● ASSIGNMENT
Each line of the records that holds "from" should be shown in full.

● EXTRACTED MATERIAL
--------------------------------------------------
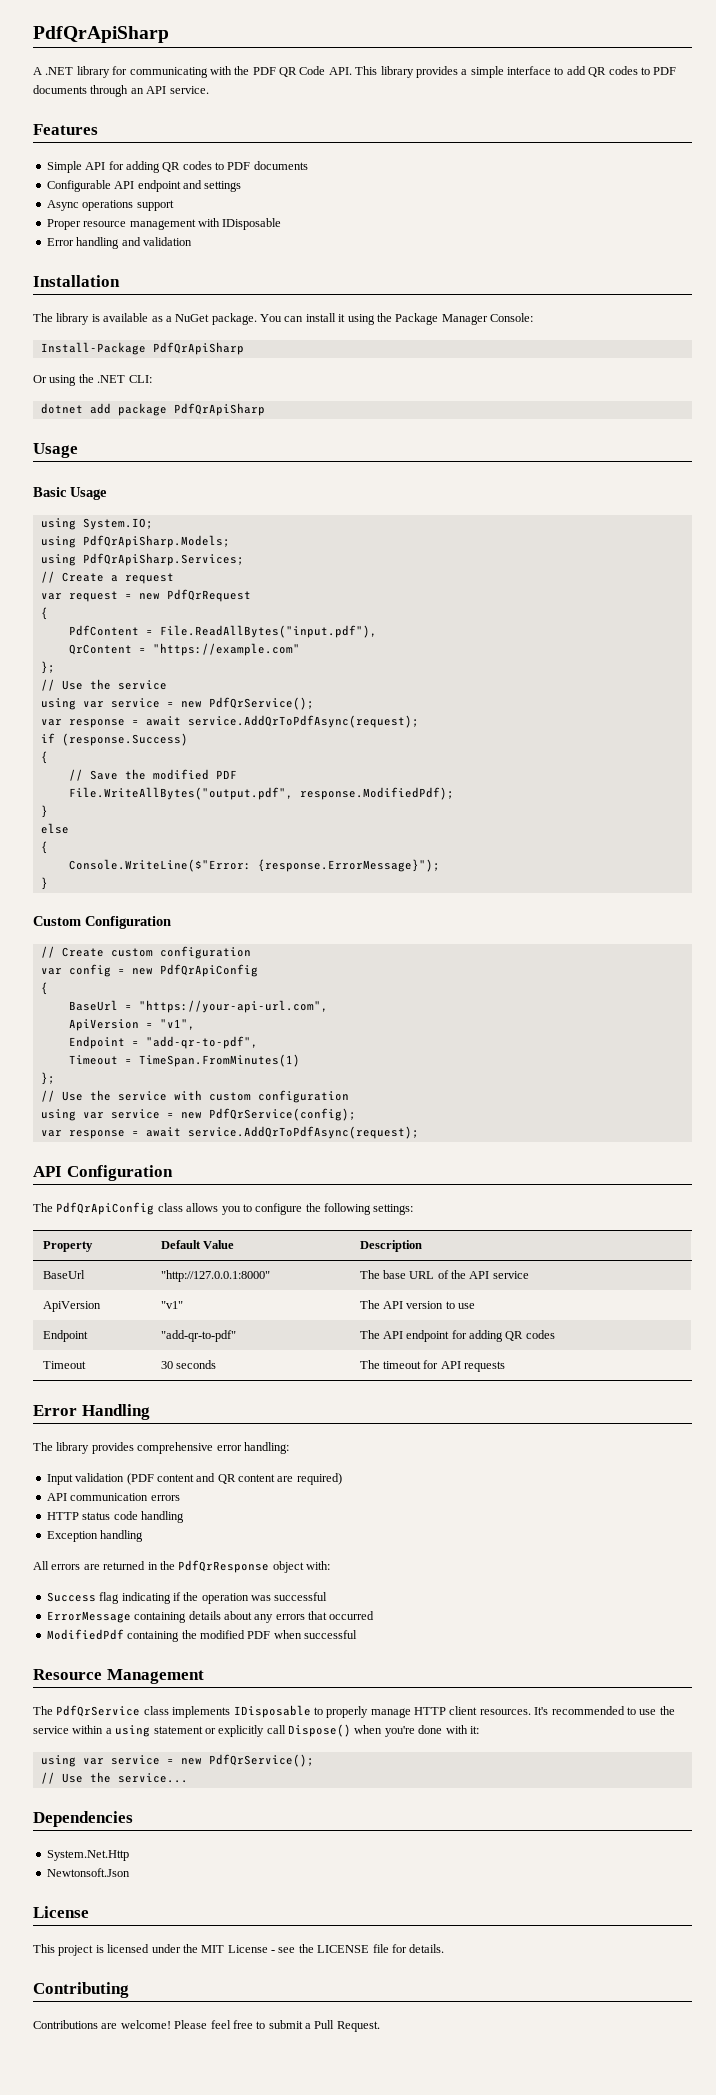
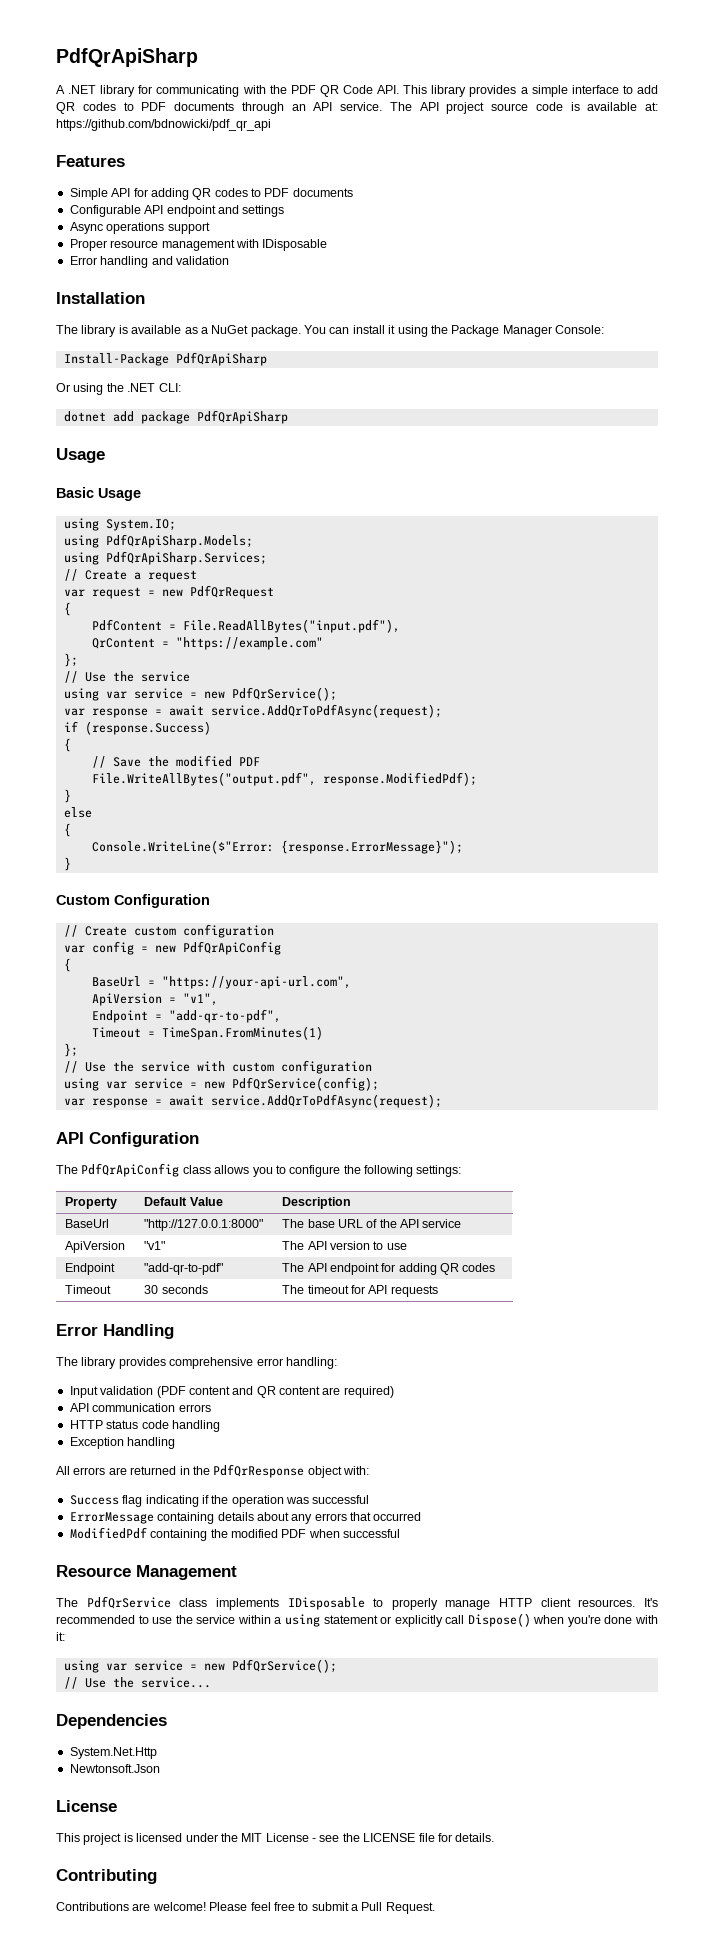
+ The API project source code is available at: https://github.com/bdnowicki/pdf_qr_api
--------------------------------------------------
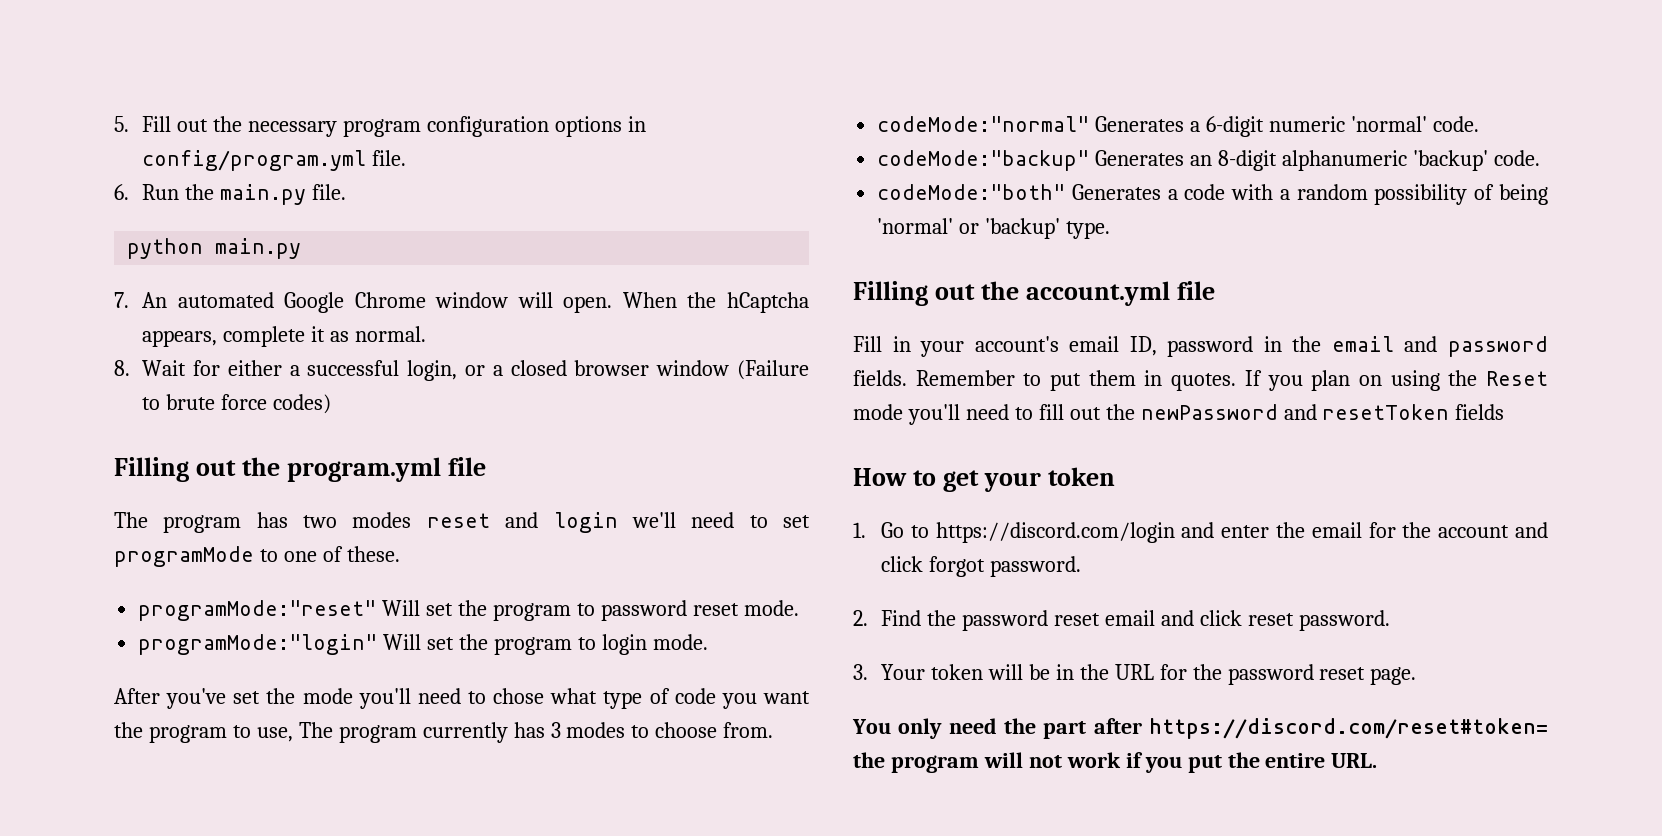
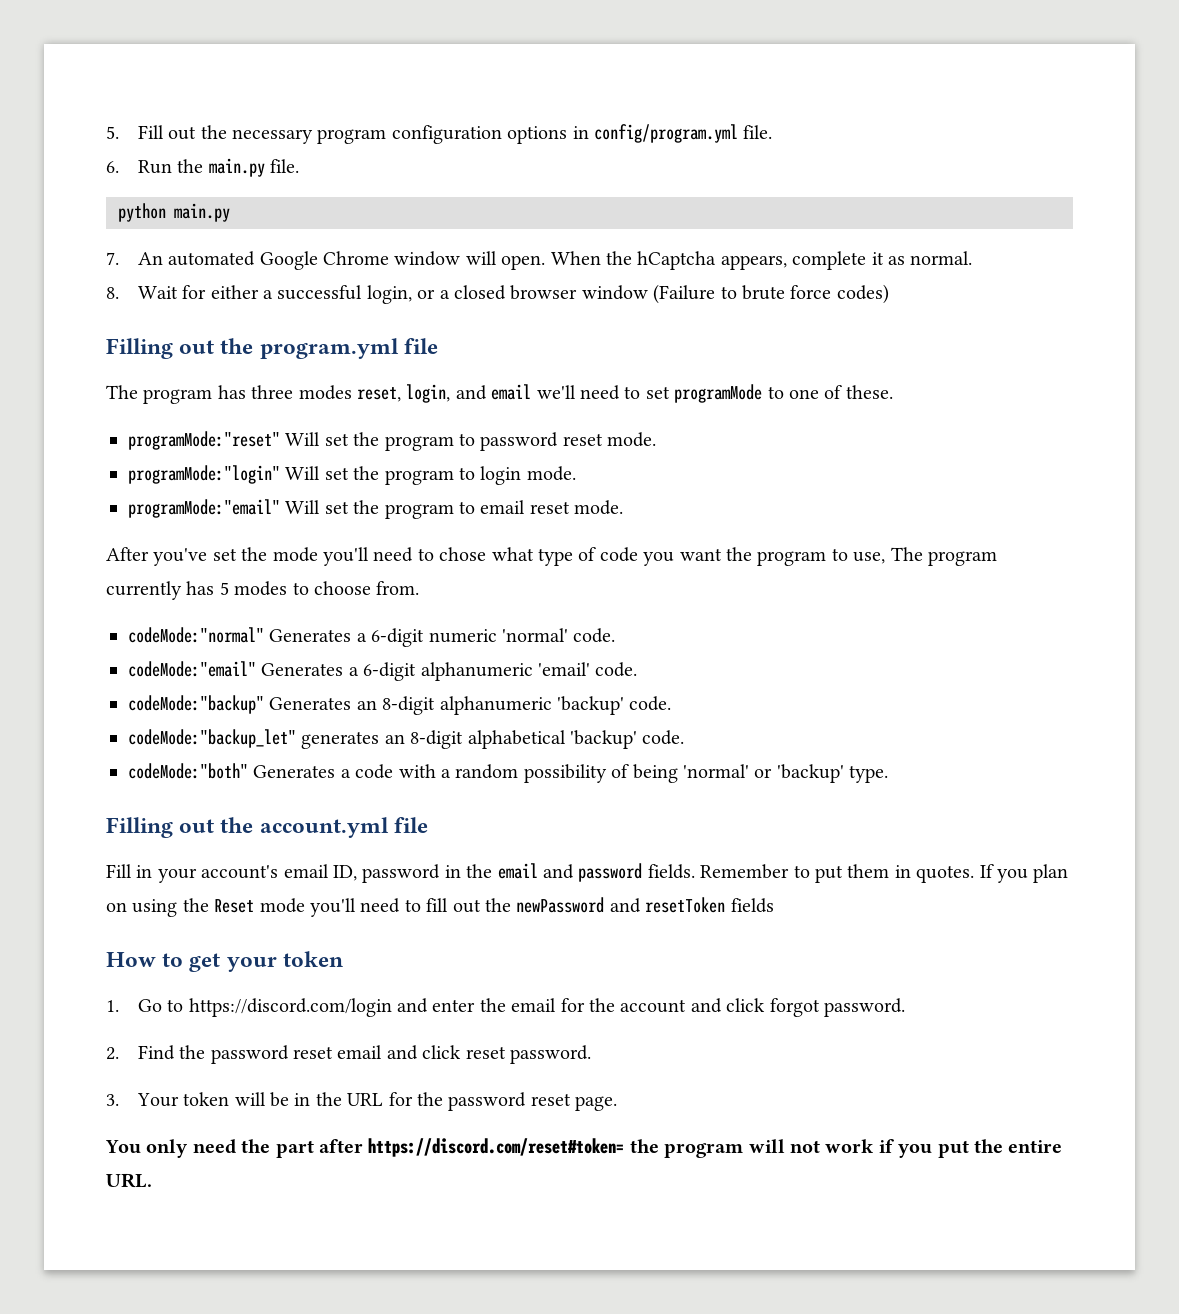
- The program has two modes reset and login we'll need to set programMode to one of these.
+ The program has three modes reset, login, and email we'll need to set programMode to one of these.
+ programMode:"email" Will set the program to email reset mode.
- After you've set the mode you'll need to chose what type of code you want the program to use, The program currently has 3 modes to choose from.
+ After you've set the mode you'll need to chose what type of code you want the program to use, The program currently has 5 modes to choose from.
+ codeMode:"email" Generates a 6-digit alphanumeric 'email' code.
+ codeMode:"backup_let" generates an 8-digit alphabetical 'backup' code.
--------------------------------------------------
● THE COMPLETED TASK
- After you've set the mode you'll need to chose what type of code you want the program to use, The program currently has 3 modes to choose from.
+ After you've set the mode you'll need to chose what type of code you want the program to use, The program currently has 5 modes to choose from.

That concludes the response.